▸ WORK TO BE COMPLETED: Go through the lines below and copy any that hold the string "none".
Segment Start: INFORMATION PROVIDED
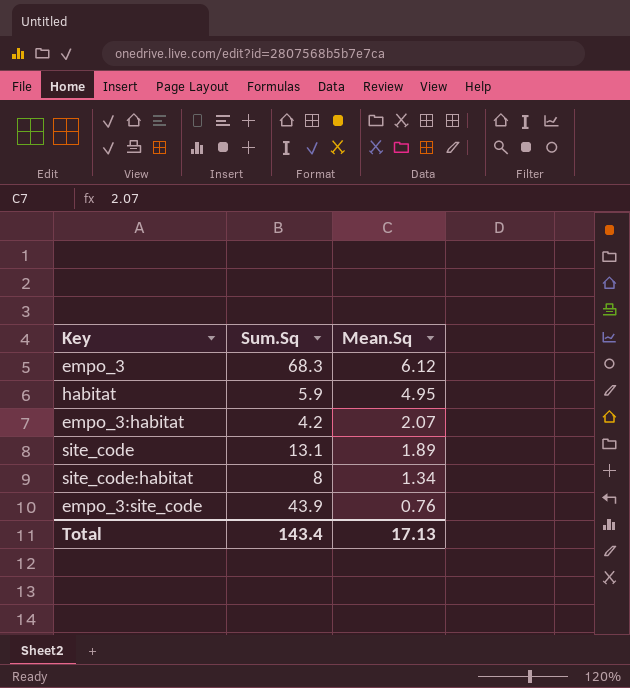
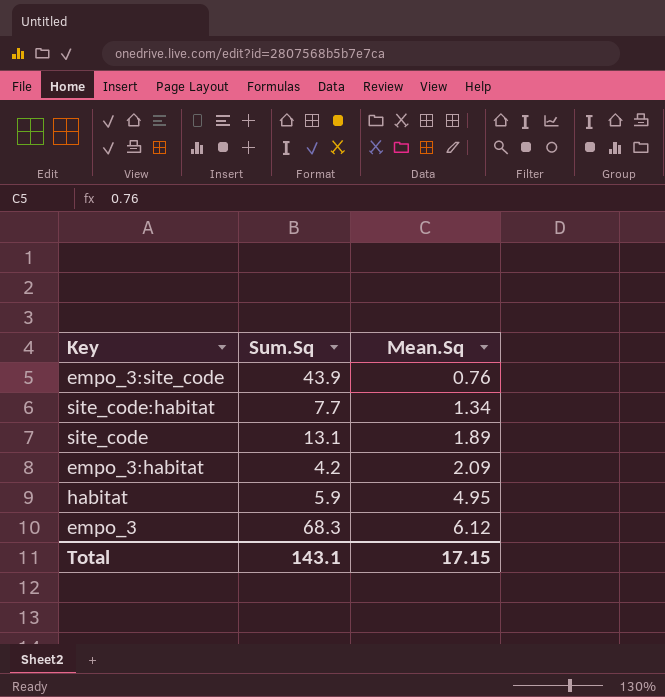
row order: Mean.Sq descending -> Mean.Sq ascending
site_code:habitat | Sum.Sq: 8 -> 7.7
empo_3:habitat | Mean.Sq: 2.07 -> 2.09
Total | Sum.Sq: 143.4 -> 143.1
Total | Mean.Sq: 17.13 -> 17.15

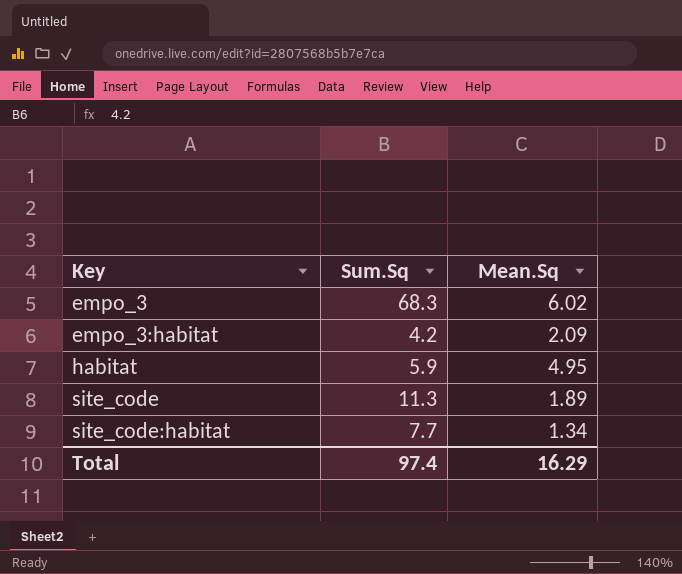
row order: Mean.Sq ascending -> Key ascending
row empo_3:site_code: 43.9 | 0.76 -> none
empo_3 | Mean.Sq: 6.12 -> 6.02
site_code | Sum.Sq: 13.1 -> 11.3
Total | Sum.Sq: 143.1 -> 97.4
Total | Mean.Sq: 17.15 -> 16.29

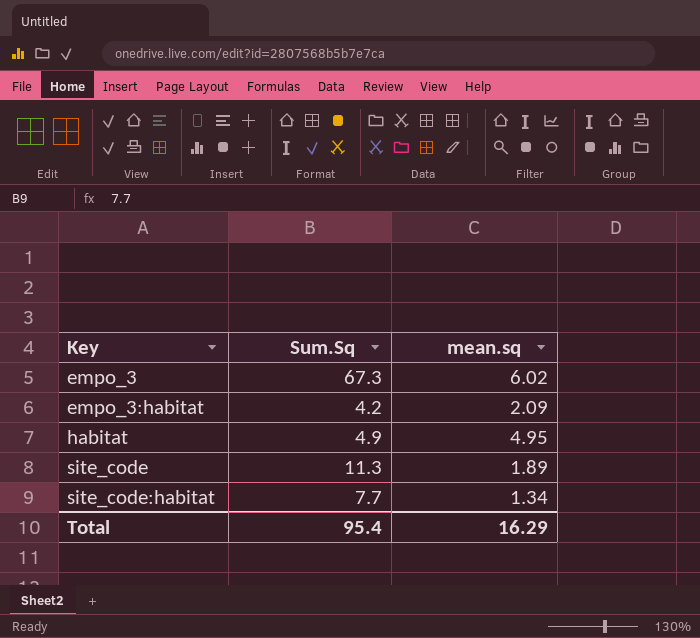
column name: Mean.Sq -> mean.sq
empo_3 | Sum.Sq: 68.3 -> 67.3
habitat | Sum.Sq: 5.9 -> 4.9
Total | Sum.Sq: 97.4 -> 95.4

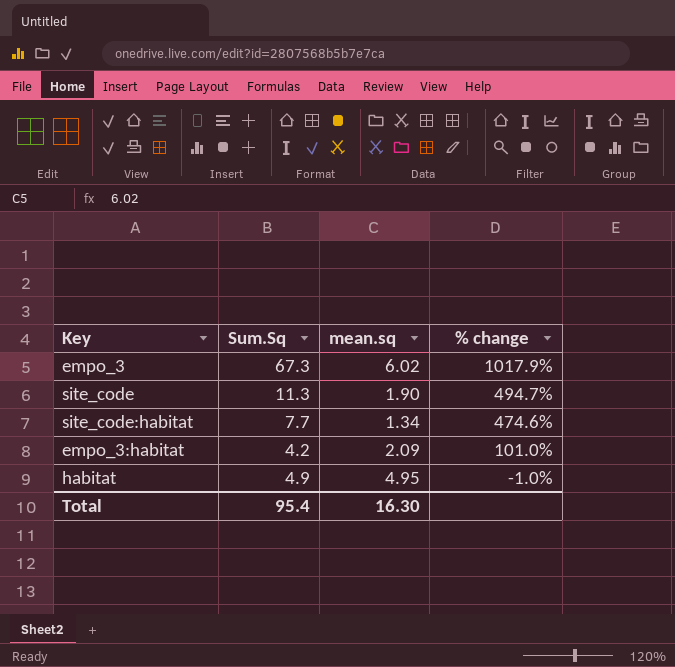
row order: Key ascending -> % change descending
column % change | formula: none -> ([Sum.Sq] - [mean.sq]) / [mean.sq]
site_code | mean.sq: 1.89 -> 1.90
Total | mean.sq: 16.29 -> 16.30

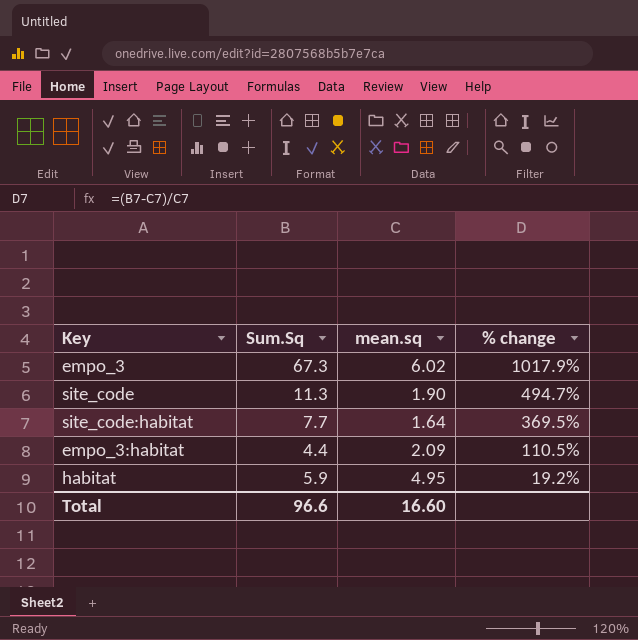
site_code:habitat | mean.sq: 1.34 -> 1.64
site_code:habitat | % change: 474.6% -> 369.5%
empo_3:habitat | Sum.Sq: 4.2 -> 4.4
empo_3:habitat | % change: 101.0% -> 110.5%
habitat | Sum.Sq: 4.9 -> 5.9
habitat | % change: -1.0% -> 19.2%
Total | Sum.Sq: 95.4 -> 96.6
Total | mean.sq: 16.30 -> 16.60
Segment End: INFORMATION PROVIDED
▸ RESULT OF THIS EXERCISE:
row empo_3:site_code: 43.9 | 0.76 -> none
column % change | formula: none -> ([Sum.Sq] - [mean.sq]) / [mean.sq]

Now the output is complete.